Reading about Metacontroller was another 💡 moment and a shift in my thinking about extensibility in general. Metacontroller allows us to provide a bunch of webhooks triggered anytime an event relevant to us occurs in the system. We can write the simple webhook handler for data manipulation in any language, including Python, to define what we need the state to be. Metacontroller takes care of the rest. I picked this one and even wrote a couple of test controllers until I figured out the cost of making something easy was forgoing customizability. I could not get a simple idea, a basic one in my head atleast into action. That was the end of the road for me with a very innovative tool.
The cost of making something easy is forgoing customizability.
Let me preface this with a quote from their landing page :
Users of Kubernetes will develop a deeper understanding of Kubernetes through learning the fundamental concepts behind how APIs are designed and implemented.

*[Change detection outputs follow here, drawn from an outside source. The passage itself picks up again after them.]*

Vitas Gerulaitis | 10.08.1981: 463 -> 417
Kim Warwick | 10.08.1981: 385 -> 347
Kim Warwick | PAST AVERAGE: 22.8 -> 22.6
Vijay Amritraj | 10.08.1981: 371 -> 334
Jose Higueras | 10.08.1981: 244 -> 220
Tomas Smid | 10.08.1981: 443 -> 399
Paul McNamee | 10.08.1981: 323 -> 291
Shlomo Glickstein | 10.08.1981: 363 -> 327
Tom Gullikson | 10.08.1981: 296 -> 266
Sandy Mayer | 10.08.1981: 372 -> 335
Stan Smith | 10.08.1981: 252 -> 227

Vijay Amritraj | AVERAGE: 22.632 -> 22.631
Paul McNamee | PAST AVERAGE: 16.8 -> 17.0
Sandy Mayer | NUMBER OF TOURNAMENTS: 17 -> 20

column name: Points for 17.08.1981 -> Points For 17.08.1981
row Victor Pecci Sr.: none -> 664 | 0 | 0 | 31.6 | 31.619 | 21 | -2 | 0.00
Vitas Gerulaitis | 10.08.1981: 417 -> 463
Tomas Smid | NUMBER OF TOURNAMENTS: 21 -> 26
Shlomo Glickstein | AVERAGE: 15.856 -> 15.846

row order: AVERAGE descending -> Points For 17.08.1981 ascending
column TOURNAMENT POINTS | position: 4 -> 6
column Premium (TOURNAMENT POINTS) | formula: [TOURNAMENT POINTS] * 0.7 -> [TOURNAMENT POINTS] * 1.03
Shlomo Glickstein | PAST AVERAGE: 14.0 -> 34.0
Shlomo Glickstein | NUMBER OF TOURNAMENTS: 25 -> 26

The quote spoke to me in a way that made this feel very close to my heart. Even if this book contained details on an unrelated tool, I would have read it regardless.
Invested, I was halfway into the book, understanding in detail how operator patterns work. There is a cluster of boilerplate code to set the controller up to work in a reconciliation loop (a loop that reacts to changes to move current to the desired state). Being new, boilerplate code is always the one that looks the scariest. Although the concepts were becoming pretty clear, I was not in any position to start writing an operator from scratch.
Boilerplate code is always the one that looks the scariest to a beginner.
The build part of the Operator Framework is something called an Operator-SDK . Scaffolding and generating code to bootstrap a new project is what the tool does, which I needed at this point. I learned that it uses Kubebuilder, something I now was catching up on, under the hood for the Operator itself. It fits like a glove, perfect!
The example of a sample Memcached Go Operator was good enough for me to get started using this tool. Although the complete documentation could have been better, I got what I needed to work. So, no complaints there.
Operator-SDK’s quick start guide took me farther than most quick start guides tend to take you: a fully functioning Operator, directly customizable to be anything you want it to be. Now in a position to build what I imagined, I proceeded to that part next, imagining (planning).